◆ Try it ◆
Return exactly the lines of the records below, starting at the line that contains "none -> <div>AgentXAgent</div>" and ending at the line that contains "margin-left: 20px ->", with both of those lines kept.

*** Opening of Source material ***

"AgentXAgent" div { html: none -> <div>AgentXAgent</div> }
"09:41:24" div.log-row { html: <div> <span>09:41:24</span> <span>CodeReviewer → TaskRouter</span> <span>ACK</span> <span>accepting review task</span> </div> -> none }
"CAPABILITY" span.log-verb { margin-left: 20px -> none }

*** Close of Source material ***
*** Opening of Source material ***

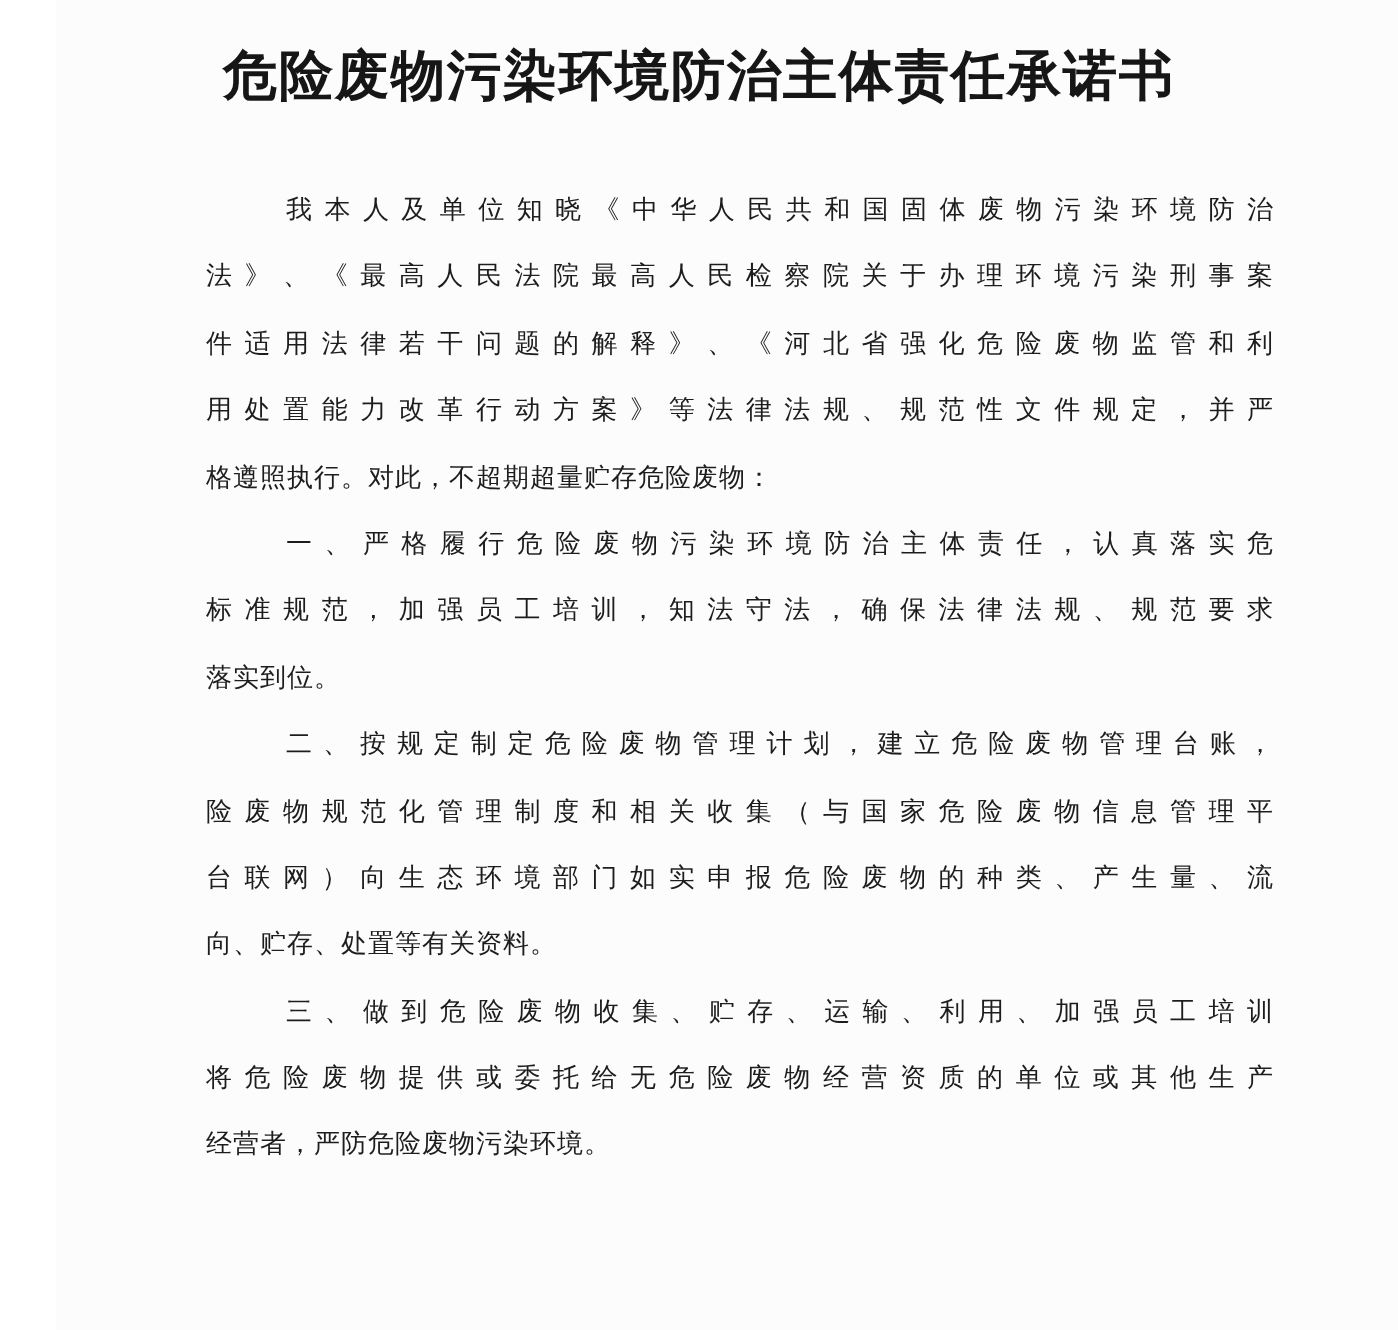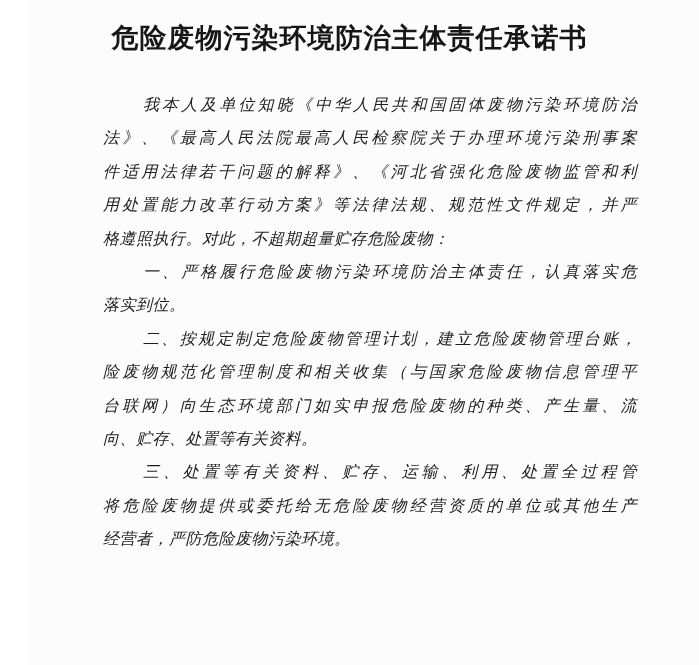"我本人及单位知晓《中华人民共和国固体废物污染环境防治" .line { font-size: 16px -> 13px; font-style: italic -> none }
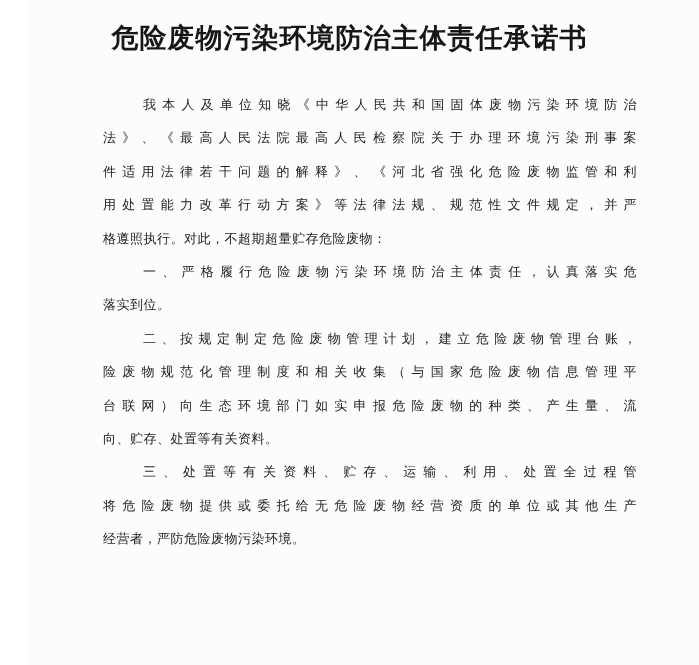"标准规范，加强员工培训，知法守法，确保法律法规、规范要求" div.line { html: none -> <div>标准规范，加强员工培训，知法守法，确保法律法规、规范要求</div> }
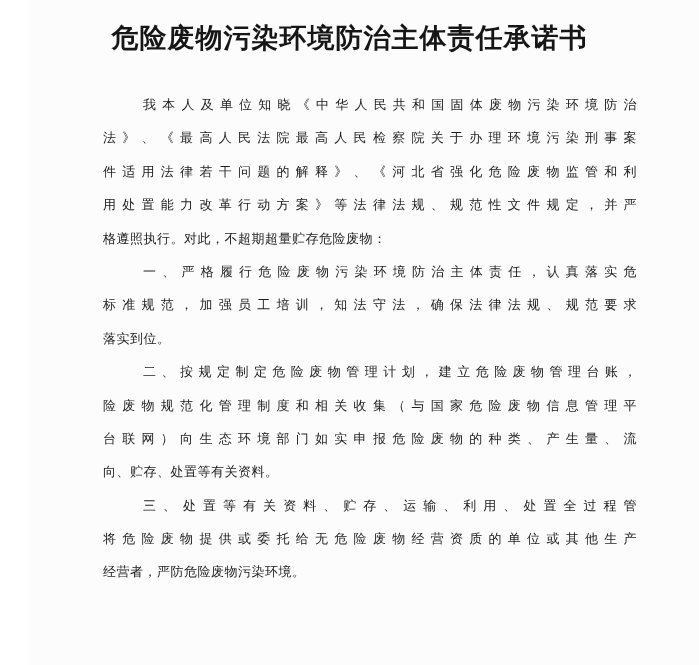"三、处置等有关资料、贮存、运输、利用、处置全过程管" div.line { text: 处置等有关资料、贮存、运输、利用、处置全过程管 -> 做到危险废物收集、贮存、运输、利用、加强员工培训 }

*** Close of Source material ***

◆ Your solution ◆
"AgentXAgent" div { html: none -> <div>AgentXAgent</div> }
"09:41:24" div.log-row { html: <div> <span>09:41:24</span> <span>CodeReviewer → TaskRouter</span> <span>ACK</span> <span>accepting review task</span> </div> -> none }
"CAPABILITY" span.log-verb { margin-left: 20px -> none }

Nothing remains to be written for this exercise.